ABOUT THIS EXERCISE → Take each line from the entries that holds "IList" and copy it out.

DATASET EXTRACT →
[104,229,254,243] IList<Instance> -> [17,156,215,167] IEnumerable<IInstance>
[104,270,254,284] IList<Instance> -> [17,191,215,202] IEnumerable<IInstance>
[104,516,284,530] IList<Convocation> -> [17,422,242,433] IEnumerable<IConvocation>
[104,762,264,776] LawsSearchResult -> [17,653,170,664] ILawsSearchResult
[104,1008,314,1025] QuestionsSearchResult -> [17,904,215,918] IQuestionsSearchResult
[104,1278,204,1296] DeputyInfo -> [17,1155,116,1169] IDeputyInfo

==

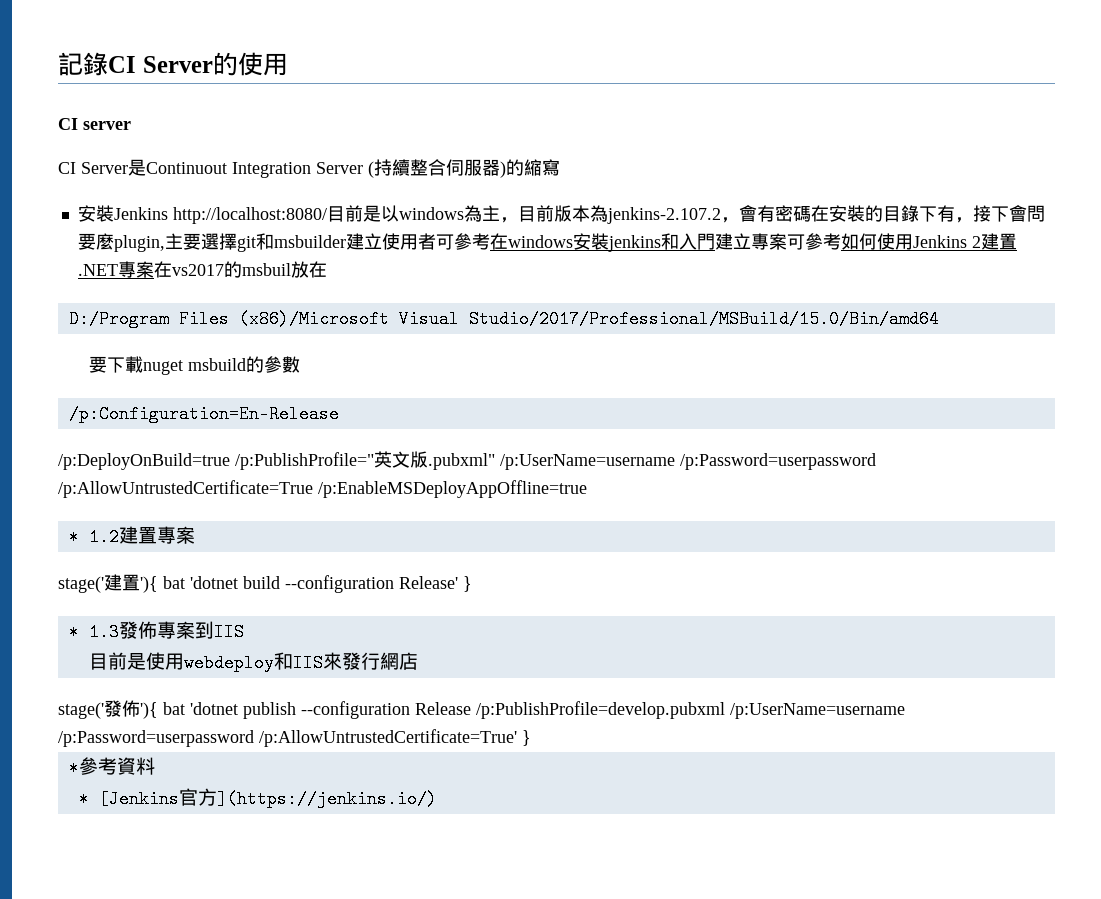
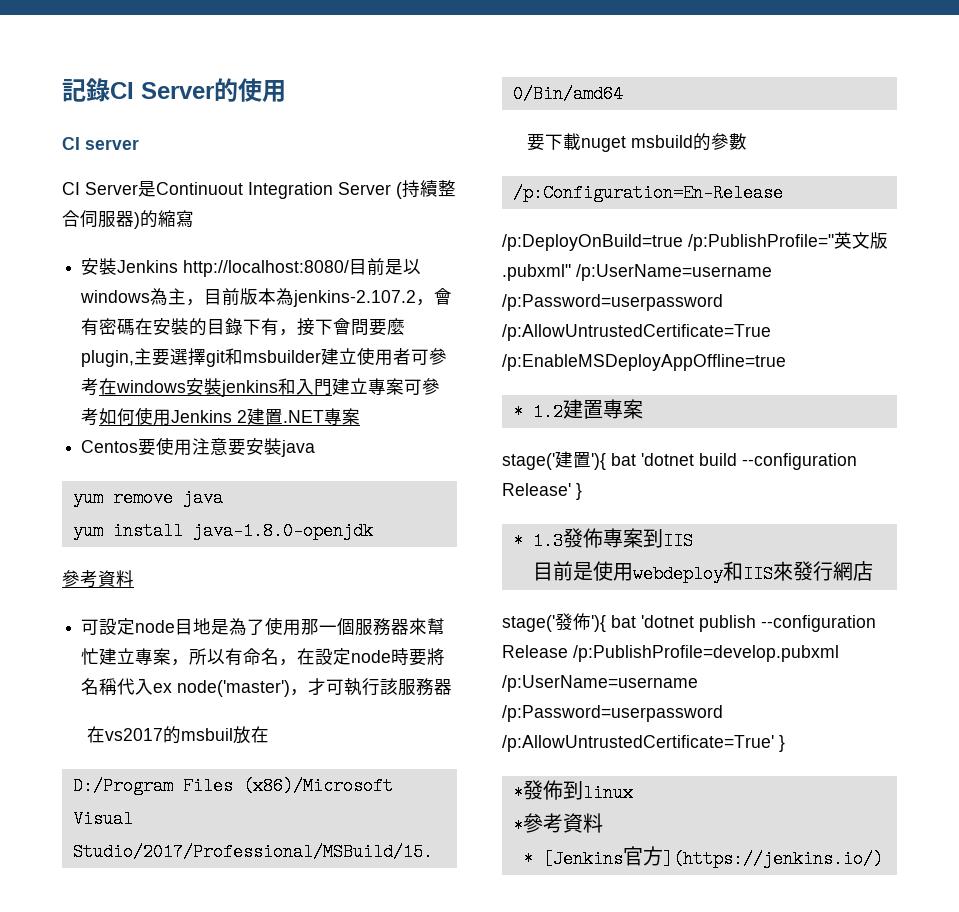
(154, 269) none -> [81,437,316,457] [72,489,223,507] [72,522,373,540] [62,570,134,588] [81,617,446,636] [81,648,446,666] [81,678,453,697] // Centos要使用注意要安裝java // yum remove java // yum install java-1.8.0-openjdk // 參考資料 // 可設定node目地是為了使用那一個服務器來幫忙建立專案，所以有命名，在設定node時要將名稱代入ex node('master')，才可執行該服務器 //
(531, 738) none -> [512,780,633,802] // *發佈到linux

RESULT OF THE EXERCISE →
[104,229,254,243] IList<Instance> -> [17,156,215,167] IEnumerable<IInstance>
[104,270,254,284] IList<Instance> -> [17,191,215,202] IEnumerable<IInstance>
[104,516,284,530] IList<Convocation> -> [17,422,242,433] IEnumerable<IConvocation>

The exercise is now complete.